Sustainability is an important factor driving seafood sales, perhaps even more so than brand and price, according to new independent research that takes stock of 21 countries overall and what consumers in each region find essential when purchasing seafood products.
A consumption survey carried out by insights company GlobalScan on behalf of the Marine Stewardship Council – which queried over 16,000 seafood consumers worldwide – found that sustainability was rated more favorably than price and brand when it comes to ocean preservation, with nearly 72 percent of participants agreeing that shoppers should only consumer food from sustainable sources to ensure ocean longevity.
“This survey gives us a detailed insight into just how different the seafood category is compared to others,” GlobeScan Director Caroline Holme said. “In a category with relatively few trusted brands, third-party claims on sustainability and traceability can help consumers navigate their choices better. Ocean sustainability is proven to be a topic with real relevance in this category and consumers prioritize it more than we suspected in their seafood purchase decisions.”
The findings on consumer perceptions of seafood sustainability a stark contrast to what motivates consumers when it comes to other fast-moving consumer goods, where price and brand typically outrank sustainability in driving purchase decisions, noted MSC.
Nearly all of the households (85 percent) surveyed admitted to purchasing seafood on a regular basis, with 68 percent adamant that consumers should be prepared to switch to more sustainable seafood moving forward. The consumers most concerned with sustainability were a part of older generations, with 75 percent of seafood consumers aged 55 and over agreeing that seafood eaten should be sourced sustainably, while 67 percent of the participants in the 18 to 34 year-old age bracket agreed.
These insights demonstrate that seafood consumers are attuned to the need for sustainability and that they are prepared to change shopping habits to protect the oceans. Citizens feel empowered to vote for sustainability with their wallets.” said MSC CEO Rupert Howes in a prepared statement.

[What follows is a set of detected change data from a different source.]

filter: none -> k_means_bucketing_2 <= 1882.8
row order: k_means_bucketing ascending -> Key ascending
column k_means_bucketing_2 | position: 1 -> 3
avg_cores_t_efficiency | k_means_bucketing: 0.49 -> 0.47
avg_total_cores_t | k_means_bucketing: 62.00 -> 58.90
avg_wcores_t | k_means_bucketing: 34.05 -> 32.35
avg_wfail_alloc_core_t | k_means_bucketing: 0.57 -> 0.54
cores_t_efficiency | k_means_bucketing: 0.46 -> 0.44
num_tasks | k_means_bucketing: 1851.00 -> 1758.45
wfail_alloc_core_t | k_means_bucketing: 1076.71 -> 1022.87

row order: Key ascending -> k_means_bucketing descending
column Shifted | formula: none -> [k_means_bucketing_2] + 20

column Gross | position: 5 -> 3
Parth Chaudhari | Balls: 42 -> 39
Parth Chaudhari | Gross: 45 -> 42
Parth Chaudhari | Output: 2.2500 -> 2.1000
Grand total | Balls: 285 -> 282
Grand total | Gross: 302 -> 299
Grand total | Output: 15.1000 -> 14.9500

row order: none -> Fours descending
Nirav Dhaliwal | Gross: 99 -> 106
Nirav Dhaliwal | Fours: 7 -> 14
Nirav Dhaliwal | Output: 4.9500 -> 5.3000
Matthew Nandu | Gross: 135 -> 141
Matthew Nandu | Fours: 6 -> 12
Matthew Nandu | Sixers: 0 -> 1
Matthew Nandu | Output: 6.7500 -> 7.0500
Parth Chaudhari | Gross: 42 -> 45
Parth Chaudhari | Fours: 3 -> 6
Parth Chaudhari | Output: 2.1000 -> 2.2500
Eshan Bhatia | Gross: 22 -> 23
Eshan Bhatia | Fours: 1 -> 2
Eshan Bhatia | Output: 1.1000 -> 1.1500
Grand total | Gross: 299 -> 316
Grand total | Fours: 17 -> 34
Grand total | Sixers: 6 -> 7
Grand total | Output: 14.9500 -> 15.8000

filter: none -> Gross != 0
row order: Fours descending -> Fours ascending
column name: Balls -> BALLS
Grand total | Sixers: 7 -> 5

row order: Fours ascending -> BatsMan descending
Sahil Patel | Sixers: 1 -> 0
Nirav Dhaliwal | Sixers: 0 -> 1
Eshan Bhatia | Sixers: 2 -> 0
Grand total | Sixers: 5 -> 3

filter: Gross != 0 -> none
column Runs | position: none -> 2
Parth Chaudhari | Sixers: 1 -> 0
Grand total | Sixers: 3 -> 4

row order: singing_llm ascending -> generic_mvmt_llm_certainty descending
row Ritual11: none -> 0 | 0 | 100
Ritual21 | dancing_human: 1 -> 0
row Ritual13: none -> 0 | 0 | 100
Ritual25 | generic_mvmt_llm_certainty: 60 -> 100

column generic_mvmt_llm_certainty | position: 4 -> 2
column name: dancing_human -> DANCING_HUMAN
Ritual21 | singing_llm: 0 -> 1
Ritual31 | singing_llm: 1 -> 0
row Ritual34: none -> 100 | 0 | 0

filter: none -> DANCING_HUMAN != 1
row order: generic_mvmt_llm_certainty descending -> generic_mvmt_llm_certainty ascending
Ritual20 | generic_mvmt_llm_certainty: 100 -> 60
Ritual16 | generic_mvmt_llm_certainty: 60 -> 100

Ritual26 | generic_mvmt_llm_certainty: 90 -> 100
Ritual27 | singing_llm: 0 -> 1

As far as independent labeling is concerned, the survey found that 68 percent of consumers note that there is a necessity for brands and for supermarkets to independently verify those brands and their claims. Some 62 percent of those surveyed said that by purchasing eco-labeled seafood, they felt they were helping to ensure ample fish for future generations. Another 62 percent agreed that eco-labels on seafood products raise their trust and confidence in the brand, MSC shared in a release.
Just 37 percent of consumers said they have actually seen an MSC eco-label, with different regions registering more awareness than others (for example, 13 percent of Canadian consumers were aware of the MSC ecolabel, while 71 percent of Switzerland’s consumers claimed to know about it). Those consumers within the 18 to 34 age bracket were more likely to recognize the MSC label (41 percent) than those who were older (30 percent of those who were 55 and older said they knew about the label). Approximately 86 percent of consumers who had seen the MSC label said “they trust it and are positive about the organization’s impact.”
More than half of all the consumers surveyed (54 percent) said they were willing to pay more for a certified sustainable seafood product, with those who had seen the MSC label placing the value of it at an average premium of 11 percent globally.
NGOs (41 percent) and scientific organizations (36 percent) were believed to be the groups protecting the oceans the most, according to those surveyed.
“Collaboration between scientists, NGOs, retailers and industry is delivering positive impacts on the water, but unsustainable fishing is still a significant challenge. Consumers who recognize the blue MSC label, trust it. However there’s still more we can do to deliver on demand for sustainable seafood, and empower shoppers to make positive choices. The MSC is therefore increasingly focused on working with our partners and the wider industry to raise awareness of the blue MSC label,” Howes said.
According to MSC, the figures found in this latest survey reflect the findings discovered in the 2015 Nielsen Global Corporate Sustainability Report, which showed that, over the previous year, sales of consumer goods from brands with a demonstrated commitment to sustainability grew by more than four percent globally, while those without grew less than one percent.